%%

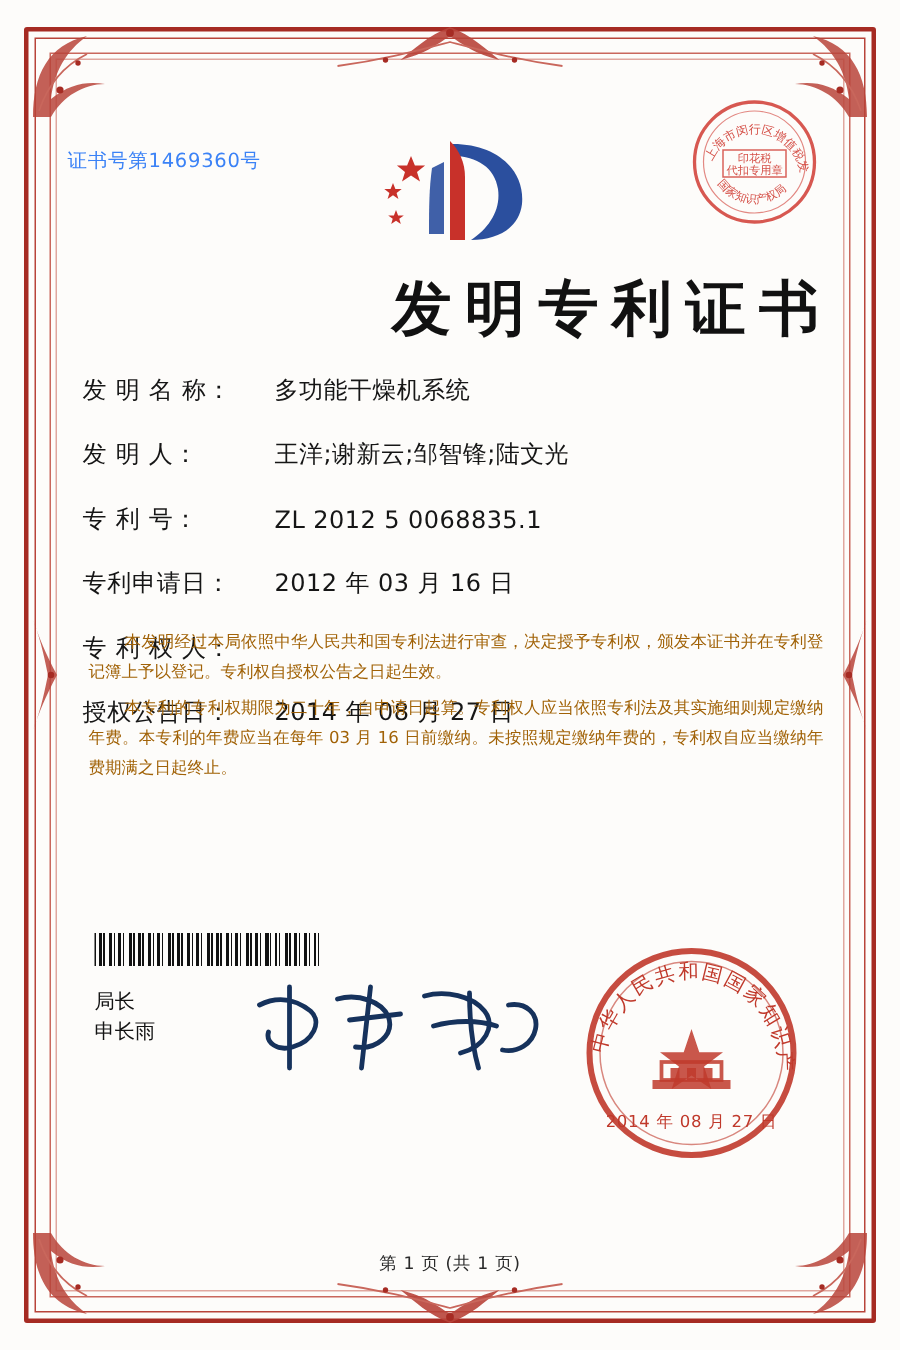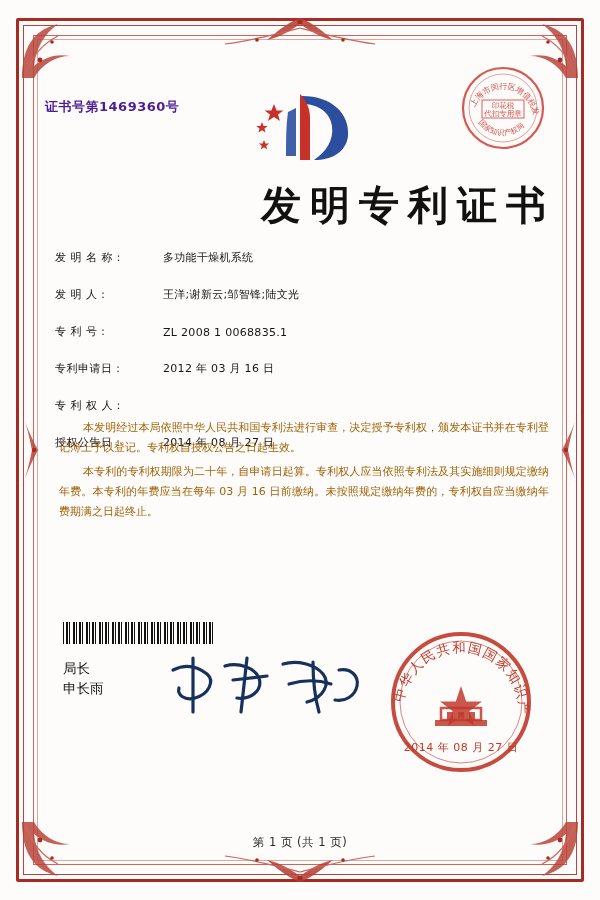--- a/index.html
+++ b/index.html
@@ -99,9 +99,8 @@
     top: 48px;
     font-size: 13px;
     letter-spacing: 0.5px;
-    color: #4c1d95;
-    font-family: "DejaVu Sans", sans-serif;
-    font-weight: bold;
+    color: #3b82f6;
+    font-family: "DejaVu Sans", sans-serif;
   }
 
   

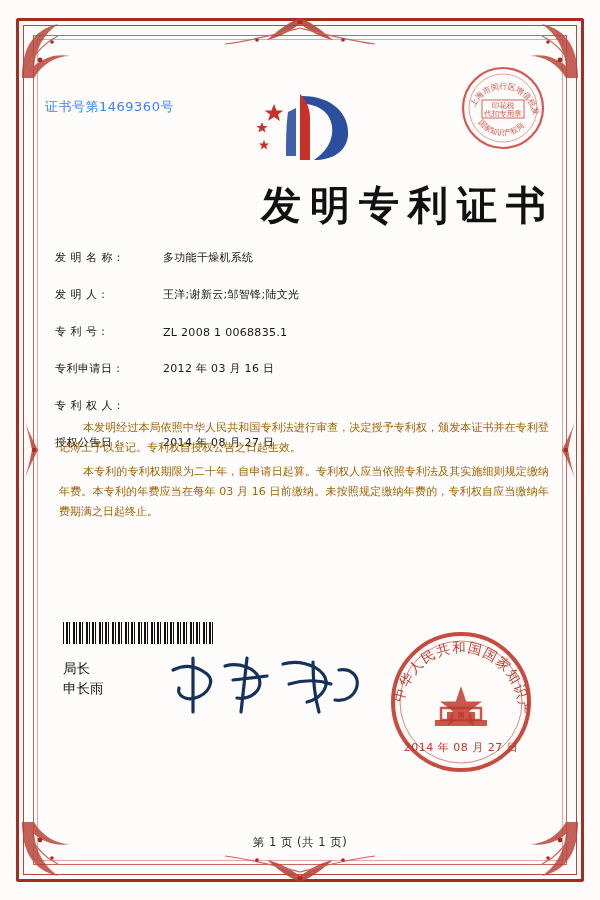--- a/index.html
+++ b/index.html
@@ -145,11 +145,12 @@
   }
   .field-row {
     display: flex;
-    align-items: flex-end;
+    align-items: center;
     margin-bottom: 22px;
-    font-size: 11px;
+    font-size: 16px;
     color: #161616;
     font-family: "DejaVu Sans", sans-serif;
+    gap: 20px;
   }
   .field-label {
     width: 108px;

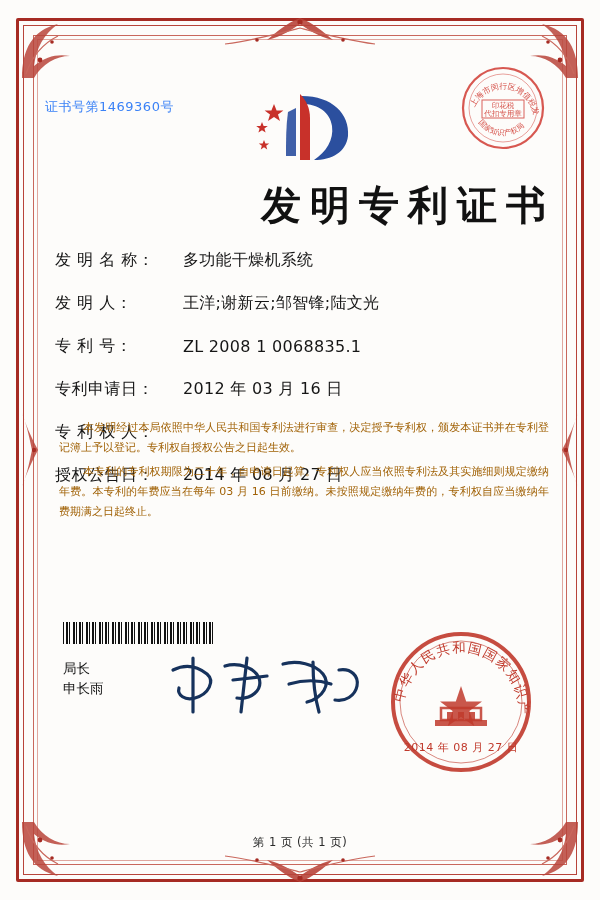--- a/index.html
+++ b/index.html
@@ -367,7 +367,7 @@
       </div>
       <div class="field-row">
         <div class="field-label">专 利 号：</div>
-        <div class="field-value">ZL 2008 1 0068835.1</div>
+        <div class="field-value">ZL 2012 5 0068835.1</div>
       </div>
       <div class="field-row">
         <div class="field-label">专利申请日：</div>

%%

**What to produce**
In your copy of the material, every word must match and no image should appear.

**Response**
--- a/index.html
+++ b/index.html
@@ -99,9 +99,8 @@
     top: 48px;
     font-size: 13px;
     letter-spacing: 0.5px;
-    color: #4c1d95;
-    font-family: "DejaVu Sans", sans-serif;
-    font-weight: bold;
+    color: #3b82f6;
+    font-family: "DejaVu Sans", sans-serif;
   }
 
   

--- a/index.html
+++ b/index.html
@@ -145,11 +145,12 @@
   }
   .field-row {
     display: flex;
-    align-items: flex-end;
+    align-items: center;
     margin-bottom: 22px;
-    font-size: 11px;
+    font-size: 16px;
     color: #161616;
     font-family: "DejaVu Sans", sans-serif;
+    gap: 20px;
   }
   .field-label {
     width: 108px;

--- a/index.html
+++ b/index.html
@@ -367,7 +367,7 @@
       </div>
       <div class="field-row">
         <div class="field-label">专 利 号：</div>
-        <div class="field-value">ZL 2008 1 0068835.1</div>
+        <div class="field-value">ZL 2012 5 0068835.1</div>
       </div>
       <div class="field-row">
         <div class="field-label">专利申请日：</div>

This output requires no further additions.